▶ _EXERCISE AIM_:
Every line in the data below that has the word "sudo" should be returned.

▶ _RECORD SET_:
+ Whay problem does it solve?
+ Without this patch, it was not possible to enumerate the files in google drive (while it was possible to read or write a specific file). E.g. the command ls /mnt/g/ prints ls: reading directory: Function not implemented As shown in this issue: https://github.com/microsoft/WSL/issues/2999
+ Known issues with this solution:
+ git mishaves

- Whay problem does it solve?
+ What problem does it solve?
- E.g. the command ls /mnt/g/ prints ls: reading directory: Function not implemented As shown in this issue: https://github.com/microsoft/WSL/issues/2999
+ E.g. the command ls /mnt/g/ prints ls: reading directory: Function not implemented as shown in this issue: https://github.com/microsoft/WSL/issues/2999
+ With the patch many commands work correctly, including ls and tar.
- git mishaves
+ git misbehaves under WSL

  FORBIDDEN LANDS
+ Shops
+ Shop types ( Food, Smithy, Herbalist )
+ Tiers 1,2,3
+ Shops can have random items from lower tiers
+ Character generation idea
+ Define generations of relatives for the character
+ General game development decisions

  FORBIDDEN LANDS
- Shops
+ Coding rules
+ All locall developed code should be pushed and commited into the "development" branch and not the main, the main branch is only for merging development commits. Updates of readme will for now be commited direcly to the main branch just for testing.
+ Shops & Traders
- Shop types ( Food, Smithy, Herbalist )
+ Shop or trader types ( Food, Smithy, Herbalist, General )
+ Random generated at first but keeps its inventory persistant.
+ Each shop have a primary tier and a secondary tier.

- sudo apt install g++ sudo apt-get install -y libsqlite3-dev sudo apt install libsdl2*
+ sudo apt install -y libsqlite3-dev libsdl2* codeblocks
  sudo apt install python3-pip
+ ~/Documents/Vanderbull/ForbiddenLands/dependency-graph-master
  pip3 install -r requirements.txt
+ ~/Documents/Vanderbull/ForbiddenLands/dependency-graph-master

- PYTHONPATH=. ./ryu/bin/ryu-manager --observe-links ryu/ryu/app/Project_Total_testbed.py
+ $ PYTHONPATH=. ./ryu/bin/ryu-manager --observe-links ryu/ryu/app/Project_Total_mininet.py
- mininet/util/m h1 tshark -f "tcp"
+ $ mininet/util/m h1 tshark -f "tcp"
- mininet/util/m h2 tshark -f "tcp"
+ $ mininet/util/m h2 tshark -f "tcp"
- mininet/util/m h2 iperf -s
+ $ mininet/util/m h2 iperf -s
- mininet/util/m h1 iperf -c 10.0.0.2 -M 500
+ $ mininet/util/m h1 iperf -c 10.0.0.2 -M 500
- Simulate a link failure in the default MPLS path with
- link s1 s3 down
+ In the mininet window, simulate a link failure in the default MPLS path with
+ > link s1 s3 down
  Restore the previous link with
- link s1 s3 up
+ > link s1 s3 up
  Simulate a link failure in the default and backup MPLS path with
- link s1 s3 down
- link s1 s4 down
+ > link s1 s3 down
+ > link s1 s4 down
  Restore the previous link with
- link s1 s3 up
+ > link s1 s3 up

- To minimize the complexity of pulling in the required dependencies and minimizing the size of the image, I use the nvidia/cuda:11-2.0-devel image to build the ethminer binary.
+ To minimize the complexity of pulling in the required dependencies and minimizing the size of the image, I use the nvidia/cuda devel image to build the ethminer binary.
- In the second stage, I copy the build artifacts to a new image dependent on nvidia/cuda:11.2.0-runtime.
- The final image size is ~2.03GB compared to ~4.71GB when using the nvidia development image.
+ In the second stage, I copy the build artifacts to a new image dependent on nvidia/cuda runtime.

▶ _WRITTEN ANSWER_:
- sudo apt install g++ sudo apt-get install -y libsqlite3-dev sudo apt install libsdl2*
+ sudo apt install -y libsqlite3-dev libsdl2* codeblocks
  sudo apt install python3-pip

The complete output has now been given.